How does this connect with "differential treatment of people like Bush"? You can make a victimless crime argument without invoking "people like Bush", can't you? Isn't invoking that a red herring if your real argument is that marijuana use is a victimless crime? And, why didn't Rand Paul use that argument if it is the real basis for advocating legalisation of marijuana? Again, the point you made in your post was about differential treatment---not about victimless crimes, so I think you are somewhat conveniently changing the argument. But, of course, that was my original point---there *must* be more to the argument than the fact that someone didn't get caught.

John T. Kennedy writes:

David, Do you mean all values are subjective, including all moral values?

For instance would it be merely subjectively wrong to torture innocents for fun?

David R. Henderson writes:

@John T. Kennedy,
David, Do you mean all values are subjective, including all moral values?
No. That’s why the statement of the pillar is “The value of a good or service is subjective.” BTW, when I teach this, I make that point very clear.

Greg Jaxon writes:

Moral valuation vs market valuation
A natural-born killer may very well subjectively value others' lives well below what we typically hold to be the moral value of a life. Her individual valuation just does not constitute a moral evaluation.
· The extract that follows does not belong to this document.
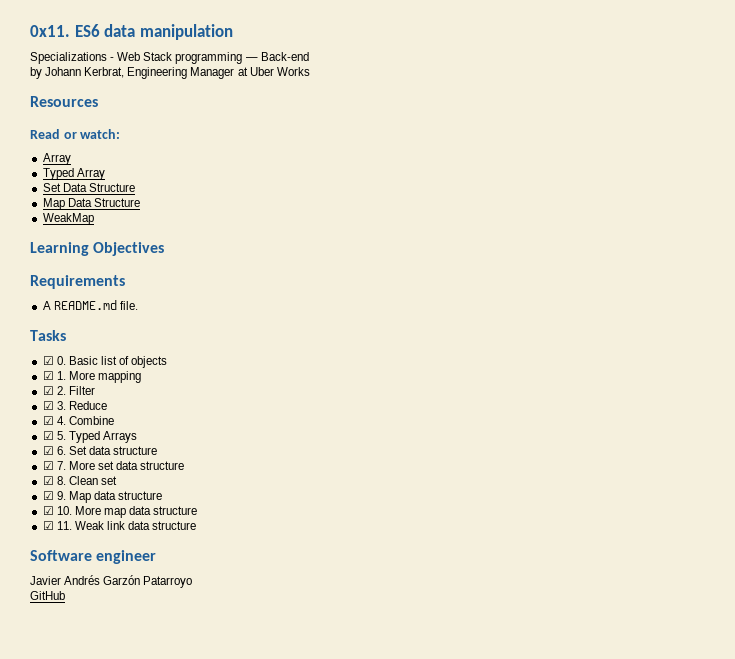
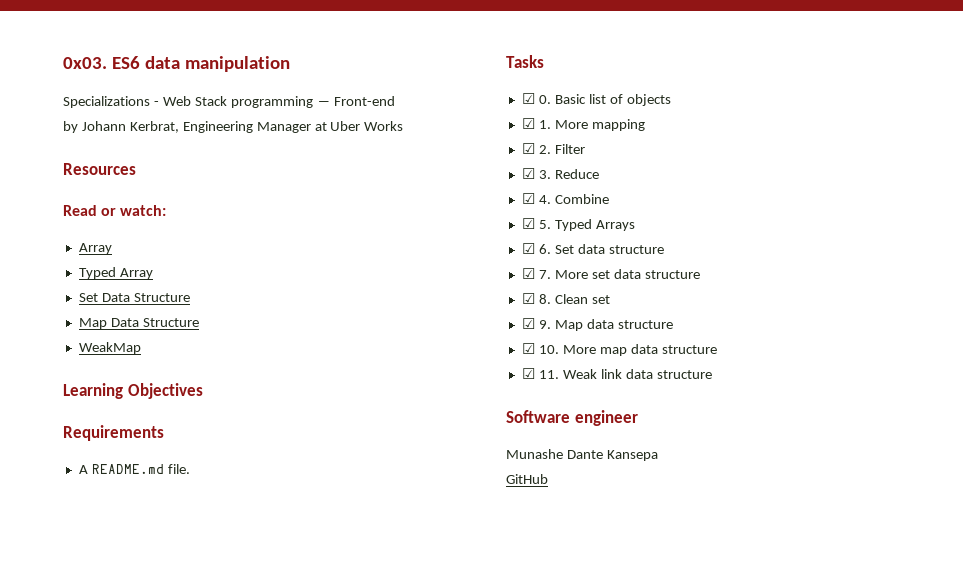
[30,25,70,37] 0x11. -> [63,57,107,69] 0x03.
[260,52,309,61] Back-end -> [334,96,396,106] Front-end
[30,575,193,588] Javier Andrés Garzón Patarroyo -> [506,449,658,461] Munashe Dante Kansepa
Values that are subjective can acquire an objective quality when they make substantive appeal to objectively observable facts (e.g., the stability of the world's gold stock) and when they submit to the collective judgments of others (e.g., points of the Common Law). I suspect that Moral Values seem to be universally true because they've evolved as a consensus of subjective valuations. Aristotle or Pope Francis might argue that they existed a priori somehow, and perhaps that is the best way to insure their universal acceptance. But whether it is how humans minds actually formulated them... I doubt that we're born somehow having moral values locked into our human nature. Instead we discover our nature by observing the vast numbers of humans we meet and the laws of the societies we've formed. It comes to almost the same thing, but permits an evolution of moral perspectives, which is also what we observe. Relativism is ruled out because every valuation occurs within an objectively real context at a particular time and place, where a definite code of morals exists.